Data Analysis in Genome Biology
GEN242 - Spring 2018
See Google Doc version here.
Name: Thomas Girke
Office location: 1207F Genomics
Office hours: Tue & Thu 4:30 - 5:30 PM
Introduction to algorithms, statistical methods and data analysis programming routines relevant for genome biology. The class consists of three main components: lectures, hands-on practicals and student course projects. The lecture topics cover databases, sequence (NGS) analysis, phylogenetics, comparative genomics, genome-wide profiling methods, network biology and more. The hands-on practicals include homework assignments and course projects focusing on data analysis programming of next generation genome data using command-line tools on a computer cluster and the programming environment R. Credit: 4 units (2x 1.5 hours lectures, 1 hour discussion)
Objectives of course
- Acquire understanding of algorithms used in bioinformatics
- Obtain hands-on experience in large scale data analysis.

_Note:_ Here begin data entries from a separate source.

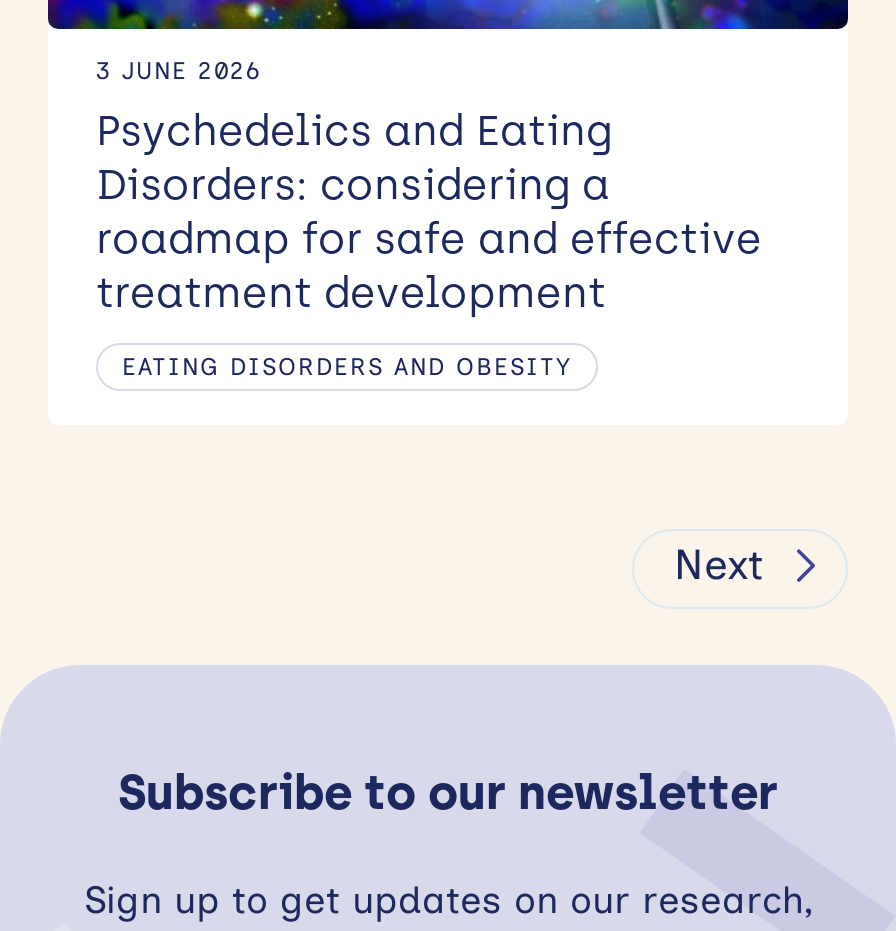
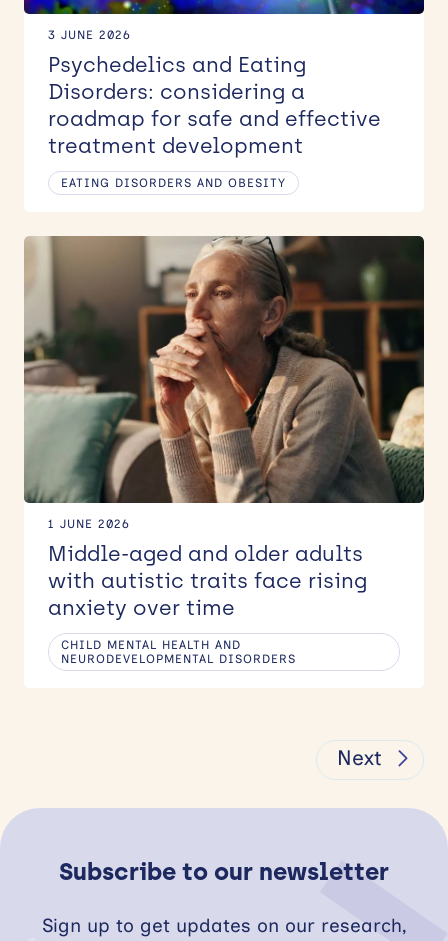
+ [image]
+ 1 JUNE 2026
+ Middle-aged and older adults
+ with autistic traits face rising
+ anxiety over time
+ CHILD MENTAL HEALTH AND
+ NEURODEVELOPMENTAL DISORDERS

The main prerequisite for this course is a strong interest in acquiring the skills required for mastering the computational aspects of modern genome research.
Structure of course
Two lectures per week (1.5 hours each) plus one discussion section (1 hour). During the first weeks the discussion section will be used for data analysis tutorials using Linux command-line tools and R.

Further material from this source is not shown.